### Data excerpts ###
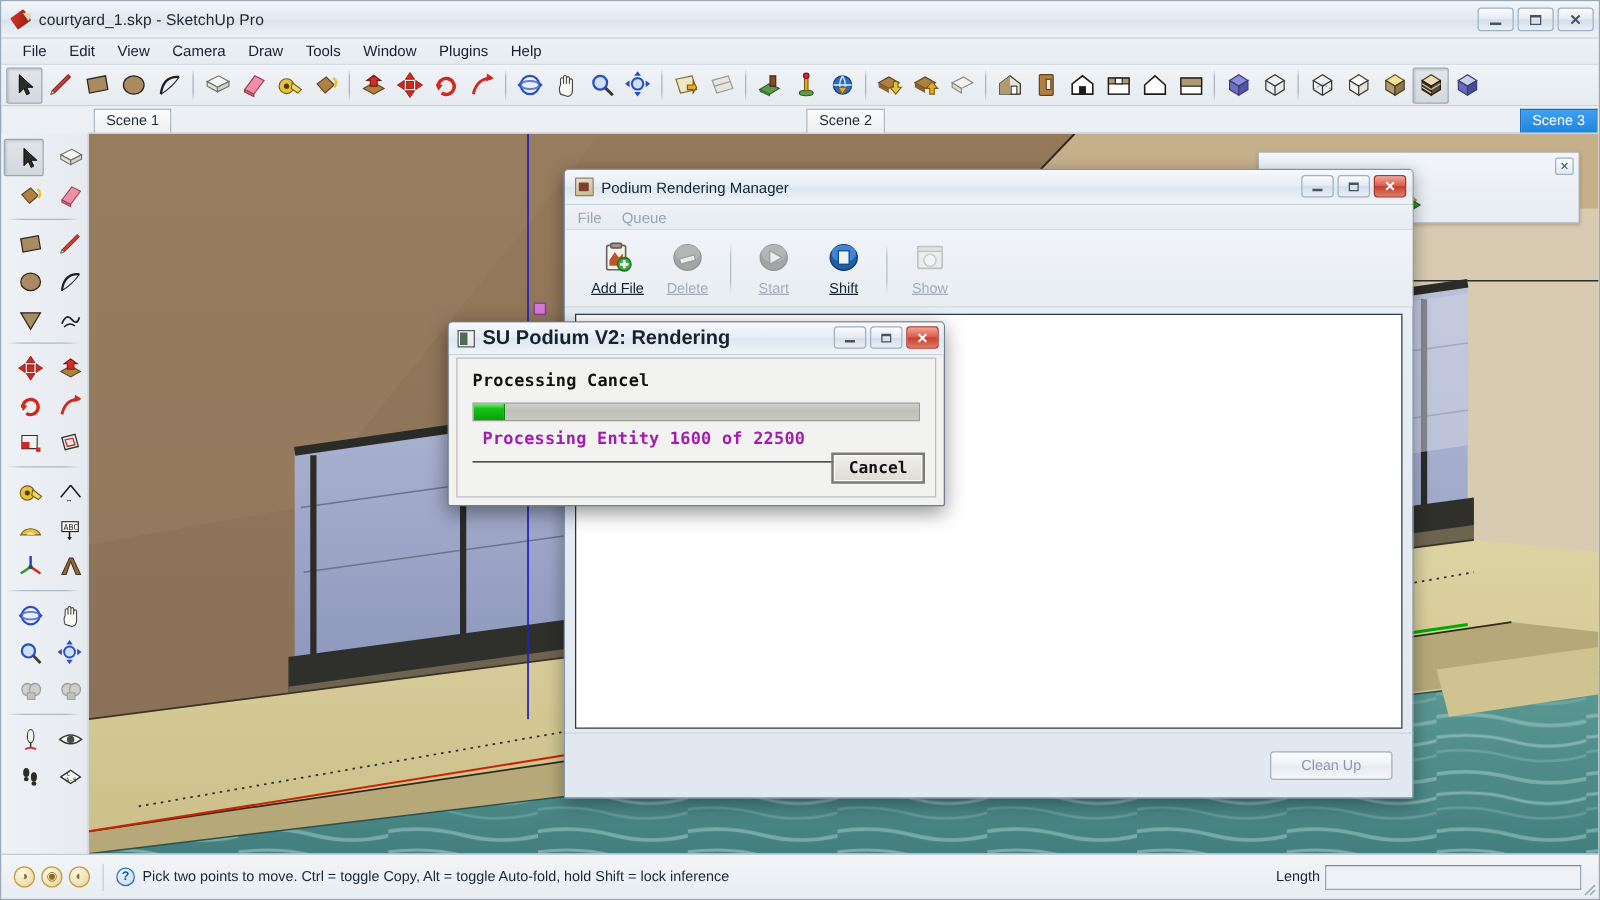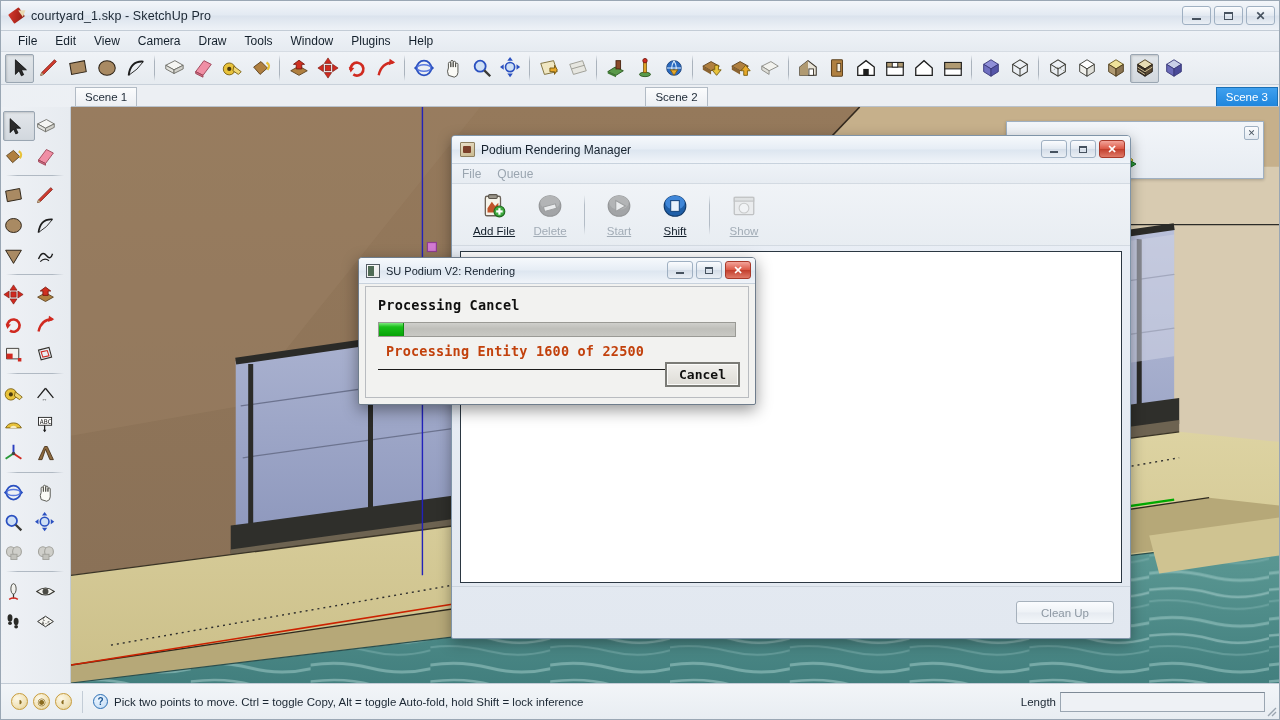--- a/index.html
+++ b/index.html
@@ -328,7 +328,7 @@
     content: ""; position: absolute; left: 1px; top: 1px;
     width: 6px; height: 10px; background: #4f6b55;
   }
-  .prog-title-text { font-size: 11px; color: #16222e; }
+  .prog-title-text { font-size: 16px; color: #16222e; font-weight: bold; }
   .prog-wbtns { position: absolute; right: 4px; top: 3px; display: flex; gap: 3px; }
   .prog-body {
     position: absolute; left: 6px; right: 6px; top: 28px; bottom: 6px;

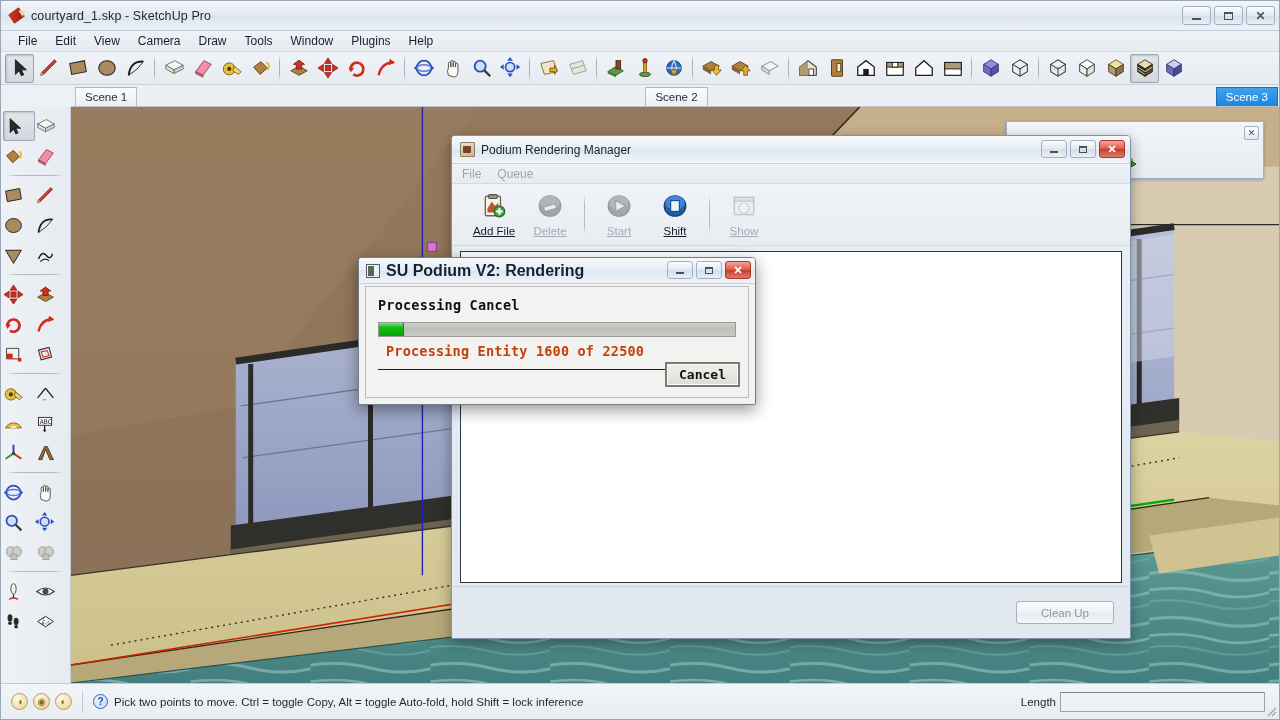--- a/index.html
+++ b/index.html
@@ -357,7 +357,7 @@
   .prog-status {
     margin-top: 6px;
     font-family: "DejaVu Sans Mono", monospace;
-    font-size: 13.5px; font-weight: bold; color: #c2410c;
+    font-size: 13.5px; font-weight: bold; color: #a21caf;
     letter-spacing: .2px;
     padding-left: 8px;
   }

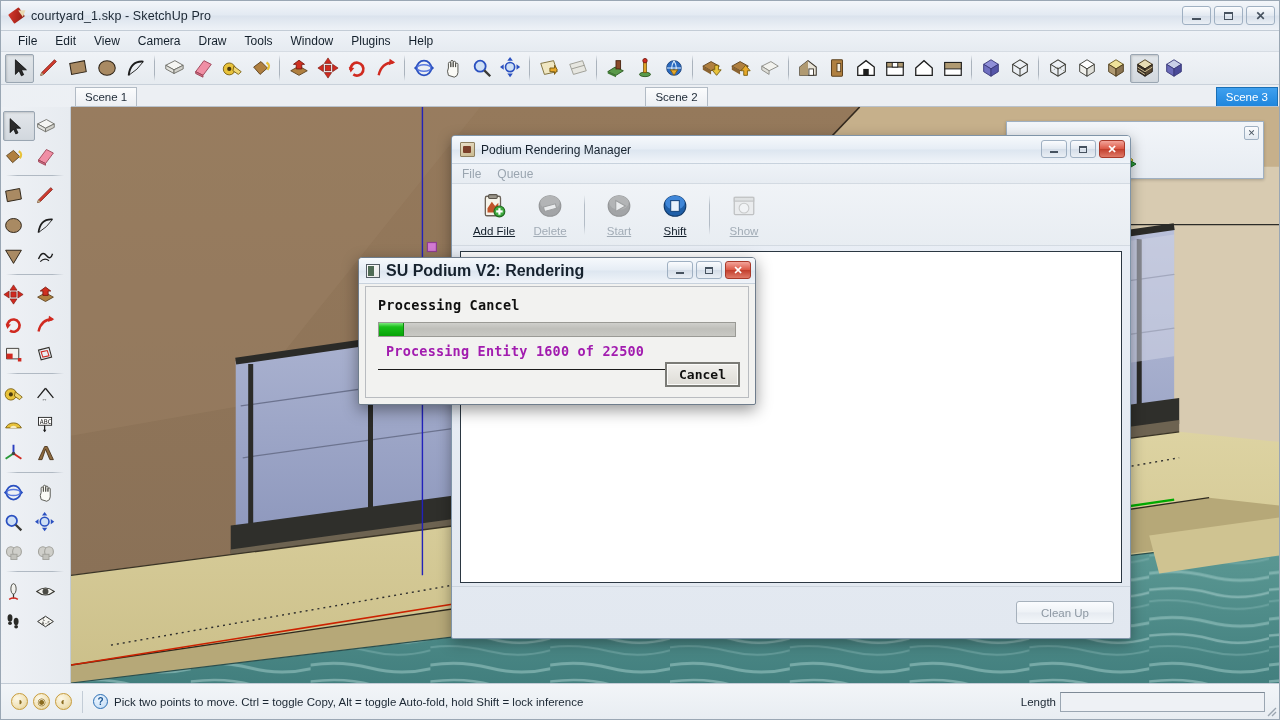--- a/index.html
+++ b/index.html
@@ -131,7 +131,7 @@
   }
   .lt-btn {
     width: 32px; height: 30px;
-    display: flex; align-items: center; justify-content: flex-start;
+    display: flex; align-items: center; justify-content: flex-end;
     position: relative; border-radius: 2px;
   }
   .lt-btn.pressed {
###
(What is required):
Go through the entries and copy every line that has "size".

(Response to the exercise):
-  .prog-title-text { font-size: 11px; color: #16222e; }
+  .prog-title-text { font-size: 16px; color: #16222e; font-weight: bold; }
-    font-size: 13.5px; font-weight: bold; color: #c2410c;
+    font-size: 13.5px; font-weight: bold; color: #a21caf;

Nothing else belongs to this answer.